# Multi Gyms



## Benjwg (Aug 13, 2013)

So.... I am looking for a multi gym which can cover a variety of different exercises like rows,bench press, pulldown, flies and possibly a few other similar exercises... + need one with or over 100kg stack

Everything I am seeing is over £1000 which just seems too expensive.

Can anyone recommend a good multi gym with the correct exercises and weight?

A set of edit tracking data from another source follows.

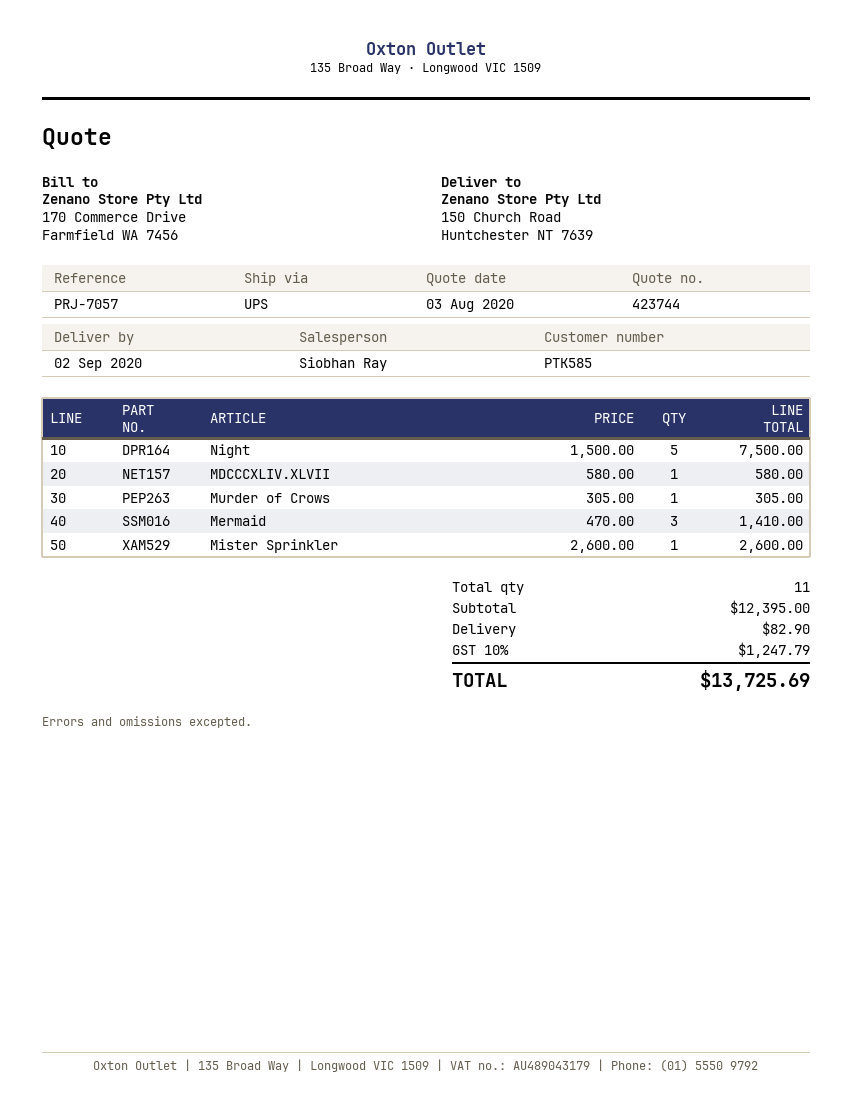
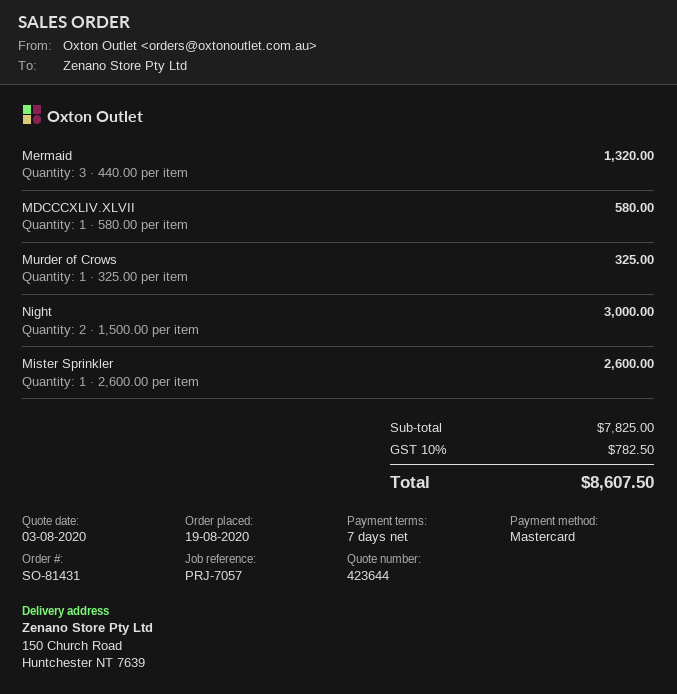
quote number: 423744 -> 423644
Night: 5 x 1500.00 = 7500.00 -> 2 x 1500.00 = 3000.00
Murder of Crows: 1 x 305.00 = 305.00 -> 1 x 325.00 = 325.00
Mermaid: 3 x 470.00 = 1410.00 -> 3 x 440.00 = 1320.00
subtotal: 12395.00 -> 7825.00
shipping: 82.90 -> none
tax: 10% = 1247.79 -> 10% = 782.50
total: 13725.69 -> 8607.50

if not, anyone know of one with the correct exercises but can have additional weights added?

Thanks


----------



## UKLifter88 (Sep 19, 2011)

The best gym is the one down the gym! £1000 is like 6 years of gym membership.


----------



## Tassotti (Feb 27, 2011)

Get a power rack,bar and a sh1t load of weights


----------



## Bora (Dec 27, 2011)

Tassotti said:


> Get a power rack,bar and a sh1t load of weights


this

dont over complicate things lol


----------



## The Cheese (Sep 22, 2012)

Like the guys said - a rack and free weights are essential.

But I also have one of these: http://www.uksportimports.com/catalog/strength-training/home-gyms/ironman-hg001-single-station-gym

A great bit of kit for isolations. Decent weight on it and not too expensive for what it is.


----------